I'm new here, 25-yr old female dx with EDS hypermobility, secondary POTS, intestinal dysmotility and what my neurologist calls "generalised autonomic dysfunction." I'm at that point where I've just been diagnosed but have had symptoms for 3 years after catching a parasite infection which attacked my nervous system back in 2006. My symptoms have gradually been getting worse over the past 3 years and I seem to have constant nausea, stomach cramps, lightheadedness, dizziness, fatigue, subluxating ribs, chest pain, trouble swallowing, bladder infections, pain etc. I'm about to give up my job and be supported by my partner who is sympathetic up to a point, but doesn't completely understand autonomic problems. I'm hoping to start treatment (whatever that may be) in a few months time, and I'd just like to know whether any of you managed to get a decent quality of life after getting put on medication or given any sort of treatment? Can any of you reassure me that this point is the "lowest point?" At the moment my quality of life is quite poor: I spend most days lying down, can't eat very much, and symptoms are so random. One day I will feel completely normal and can eat a feast and the next day I can't stand, speak, swallow, digest etc.

The only medication that stops the nausea is compazine. Metoclopramide works about 40% of the time, domperidone has no affect, and Zofran makes my bowel go into reverse. I've heard that you can get a botox injection in the bowel and this helps symptoms. Has anyone had this?

I also read on quite a well known site that EDS (hypermobility) is degenerative. Part of me thinks this can't be true, and the thought of my bowel and POTS symptoms getting any worse in unbearable. Anyone know if this is true?

Thanks for reading.

Posted

Welcome to the forum. You will no doubt meet people who can give you much more medical information than I, on your diagnosis and treatment options.

From my own healing journey I can say that things DO improve. However, I can not say that I have ever reached my "lowest" because it seems each time I go into a POTS tailspin it does seem to be worse than the time before. That doesn't mean that things are always downhill for everyone. It seems rather that these autonomic illness are at the very least unpredictable. In one moment, everything can turn on a dime -- in either direction! Whether we are having a good day ... or a bad slump ... the phrase "This too shall pass" seems to accurately describe our lives.

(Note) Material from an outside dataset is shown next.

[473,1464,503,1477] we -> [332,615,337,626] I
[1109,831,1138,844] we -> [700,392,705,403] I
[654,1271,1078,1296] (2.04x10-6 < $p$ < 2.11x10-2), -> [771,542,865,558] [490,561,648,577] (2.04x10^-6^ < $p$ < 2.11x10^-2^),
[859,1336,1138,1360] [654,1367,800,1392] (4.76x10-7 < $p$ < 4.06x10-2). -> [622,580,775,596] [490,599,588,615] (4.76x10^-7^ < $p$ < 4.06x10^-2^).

Hang in there ... its bound to change again.

~EM

Posted

I don't have POTS, but I was disabled by orthostatic hypotension and neurocardiogenic syncope. I function at very high- above normal- levels. Thanks to Norpace and conditioning. I have always felt better going full tilt because it kept my BP up. Now the meds do that very well but being so very active

has made me fit aswell. I know this doesn't work for POTS people. But I wanted to chime in and say meds work great for me.

good luck

Posted
One day I will feel completely normal and can eat a feast and the next day I can't stand, speak, swallow, digest etc.

its interesting that people with POTS - even with POTS secondary to EDS - report this commonly - waxing and waning.

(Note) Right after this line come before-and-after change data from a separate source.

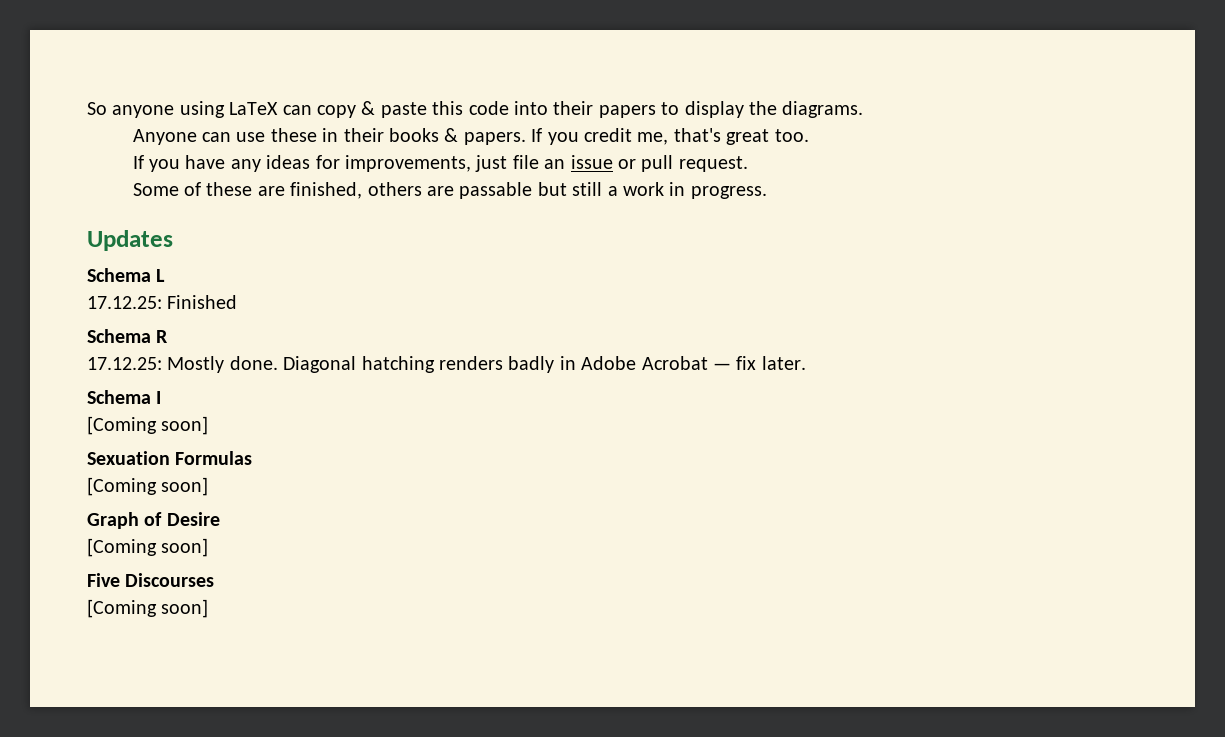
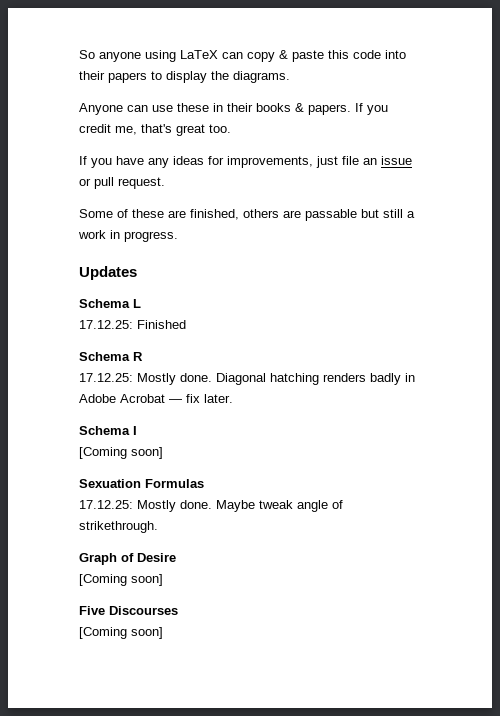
[87,477,209,496] [Coming soon] -> [79,500,343,512] [79,521,158,533] 17.12.25: Mostly done. Maybe tweak angle of strikethrough.

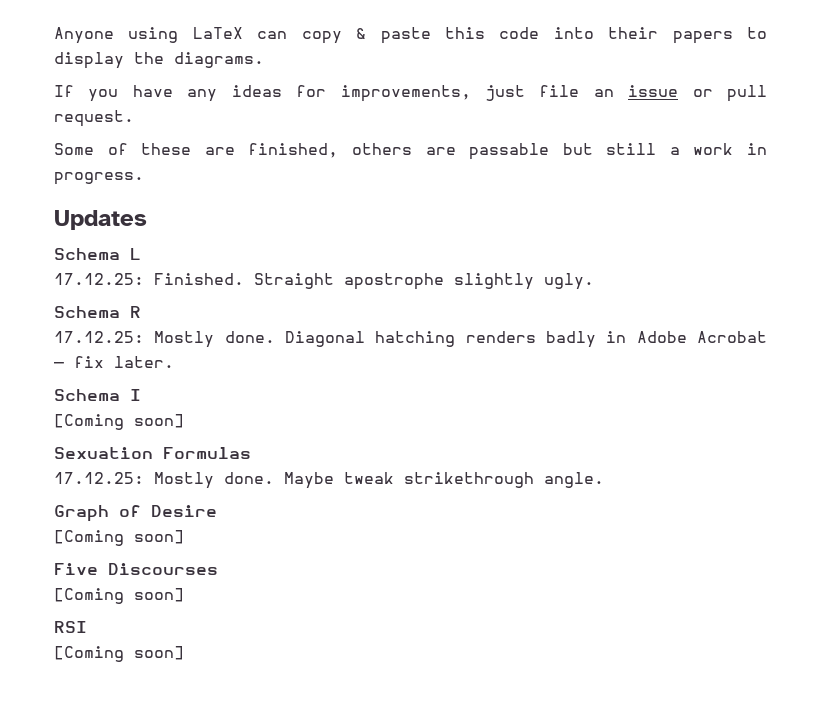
[79,50,141,62] So anyone -> [54,27,114,44] Anyone
[79,103,388,115] [79,124,231,136] // Anyone can use these in their books & papers. If you credit me, that's great too. -> (264, 60) none
[137,320,186,329] Finished -> [154,273,594,290] Finished. Straight apostrophe slightly ugly.
[297,500,343,512] [79,521,158,533] angle of strikethrough. -> [404,472,604,488] strikethrough angle.
(163, 633) none -> [54,621,87,633] [54,646,184,662] // RSI // [Coming soon]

The only other types of illnesses that wax and wane are autoinflammatory disorders - Rh. Arthritis, Ankylosing Spond, etc. And trust me when I say that no doctor can currently really explain the cause of these spontaneous fluctuations.

I mean in theory EDS would result in obvious and constant venous pooling in theory but the fluctuations and the sudden onset seems at odds with this theory. And also the finding of beta receptor hypersensitivity in EDS is strange.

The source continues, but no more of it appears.